We’re currently discussing whether or not to expose the “forcing redo log to
storage” in the API. We also are planning on doing a renaming pass.

**Q**: Why doesn't RocksRecoveryUnit::endUnitOfWork respect _defaultCommit before
calling commitUnitOfWork?  
**A**: _defaultCommit is a temporary boolean that should disappear once we’ve fully
implemented rollbacks.

**Q**: Why is RocksRecoveryUnit::isCommitNeeded based on size of buffered write
batch? Isn't this supposed to return TRUE If a WAL sync is needed?  
**A**: This is an mmapv1-specific method that will be going away.  It’s part of the
API but will be removed soon.

**Q**: In RocksRecordStore::updateWithDamages() there is a comment "todo: this
should use the merge functionality in rocks". Can you explain more about the
motivation? Is it for atomicity, or for reducing write amplification?  
**A**: We want to do this for speed, as it will allow us to avoid reading in data
from rocks, updating it in memory, and writing it back. However, due to the way
the rest of our code works, we’re not sure if this will yield much of a
performance increase. For now, we’re focusing on getting minimal functionality
working, but may benchmark this in the future.

**Q**: How do I install RocksDB?  
**A**: https://groups.google.com/forum/#!topic/mongodb-dev/ilcHAg6JgQI

**Q**: I think RocksRecordStore::_nextId needs to be persistent. But I also think the API needs to
support logical IDs as DiskLoc is physical today and using (int,int) for file number / offset
implies that files are at most 2G. And I suspect that the conversion of it to a byte stream means
that Rocks documents are not in PK order on little endian (see _makeKey).
**A**: We're planning on pushing DiskLoc under the storage layer API (it’s really an mmapv1 data
type) and replacing it with a 64-bit RecordID type that can be converted into whatever a storage
engine requires.

General
=======
**Q**: Does the storage engine allow for group commit?  
**A**: Yes.  In fact, the mmapv1 impl does group commit.

**Q**: cleanShutdown has no return value. What is to be done on an internal error
(assert & crash)?  
**A**: Yes, on internal error, assert and crash.

**Q**: Storage engine initialization is done in the constructor. How are errors on
init to be returned or handled?  
**A**: Currently all errors on storage engine init are fatal.  We assume if the
storage engine can’t work, the database probably can’t work either.

**Q**: Is Command::runAgainstRegistered() the entry point of query and update
queries? I saw these lines:

    OperationContext* noTxn = NULL; // mongos doesn't use transactions SERVER-13931
    execCommandClientBasic(noTxn, c, *client, queryOptions, ns, jsobj, anObjBuilder, false);

Are we always passing noTxn to the query? What does it mean?  
**A**: The entry point of query and updates is assembleResponse in instance.cpp.  In
the case you cite, the command is being invoked from mongos, which doesn’t need
to pay attention to durability or take locks.

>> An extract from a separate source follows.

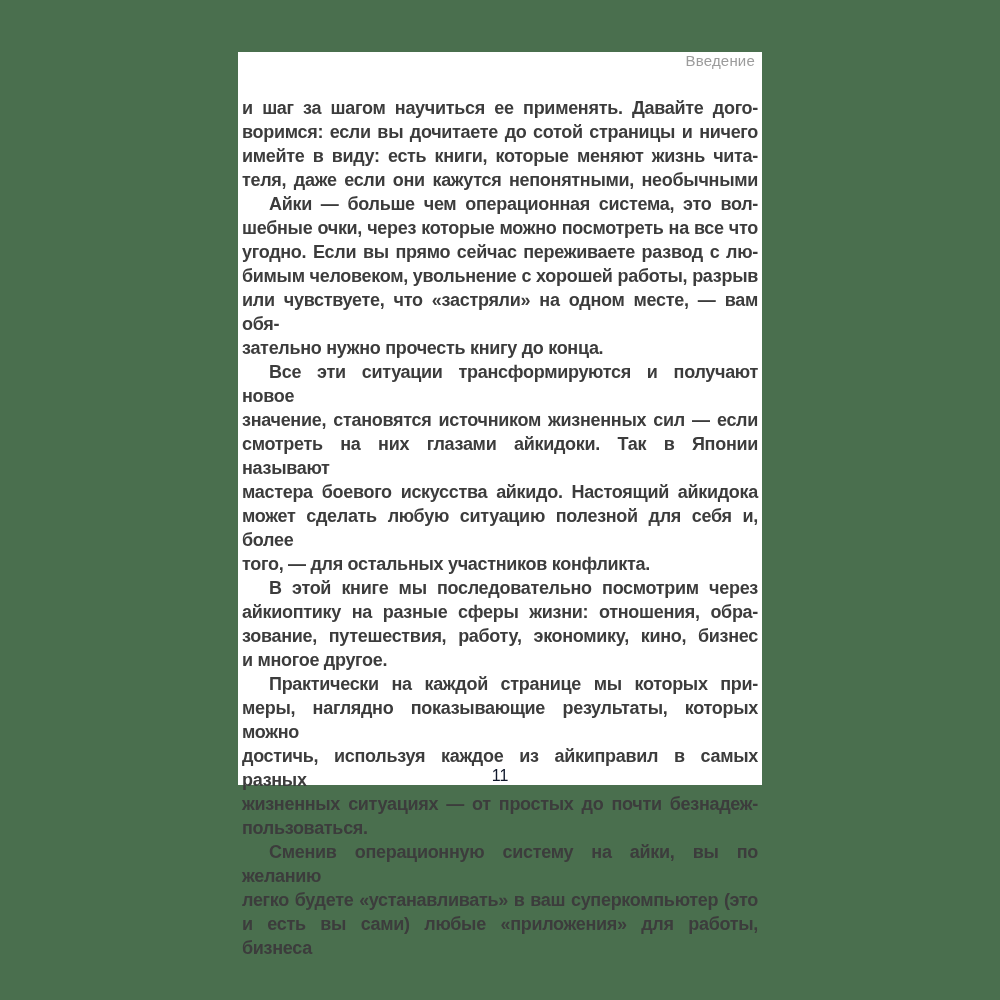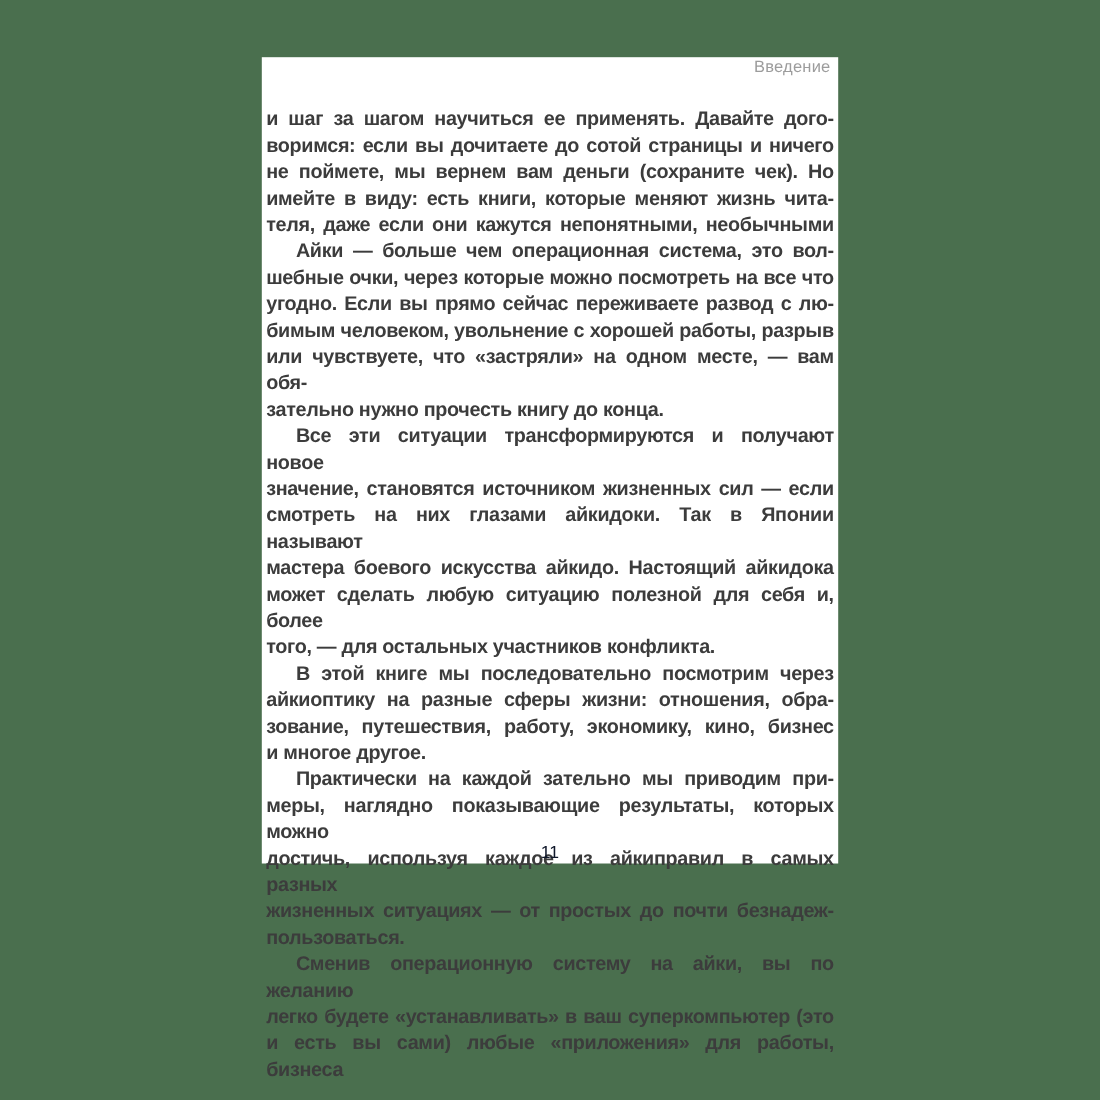"не поймете, мы вернем вам" div.line { html: <div>не поймете, мы вернем вам деньги (сохраните чек). Но</div> -> none }
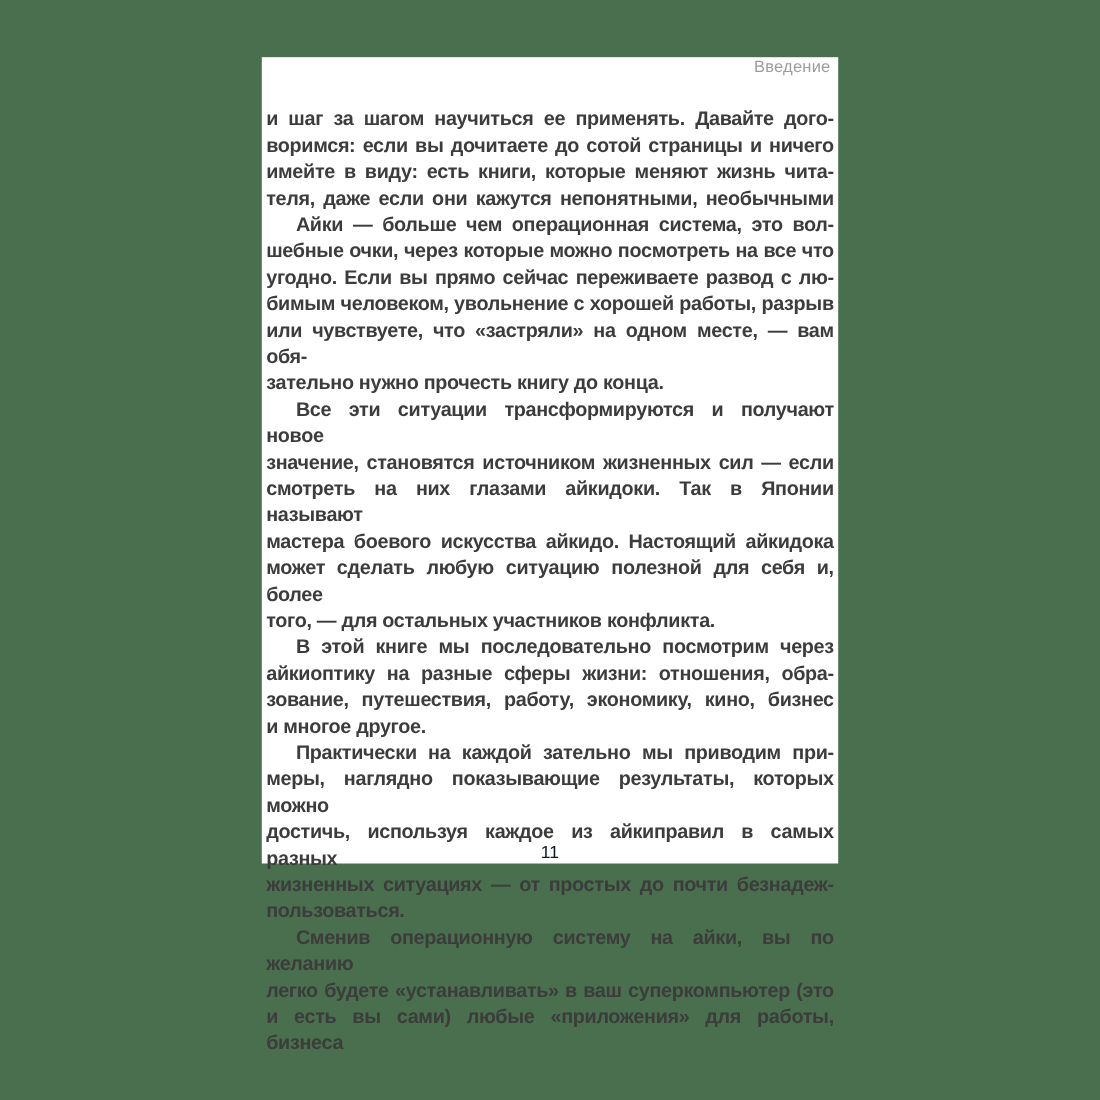"Практически на каждой зательно мы" div.line { text: зательно мы приводим -> странице мы которых }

**Q**: From my reading of the codes, the Cloner component is the way for MongoDB to
build a new slave from a master (called by ReplSource::resync()). If I
understand the codes correctly, cloning always does logical copy of keys
(reading keys one by one and insert them one by one). Two comments I have:

    1. RocksDB uses LSM, which provides a good feature that you can do physical copy
       of the files, which should be faster. Is there a long term plan to make
       use of it?   
    2. If we stick on logical copy, the best practice is to tune the RocksDB in 
       the new slave side to speed up the copy process:   
            1. Disable WAL tune compactions  
            2. Tune compaction to never happen   
            3. Use vectorrep mem table   
            4. Issue a full compaction and reopen the DB after cloning finishes.  
We might consider to design the storage plug-in and components to use it to be  
flexible enough to make it easy to make those future improvements when needed.  
**A**: Offering a physical file copy for initial sync is something we're
considering for the future, but not at this time.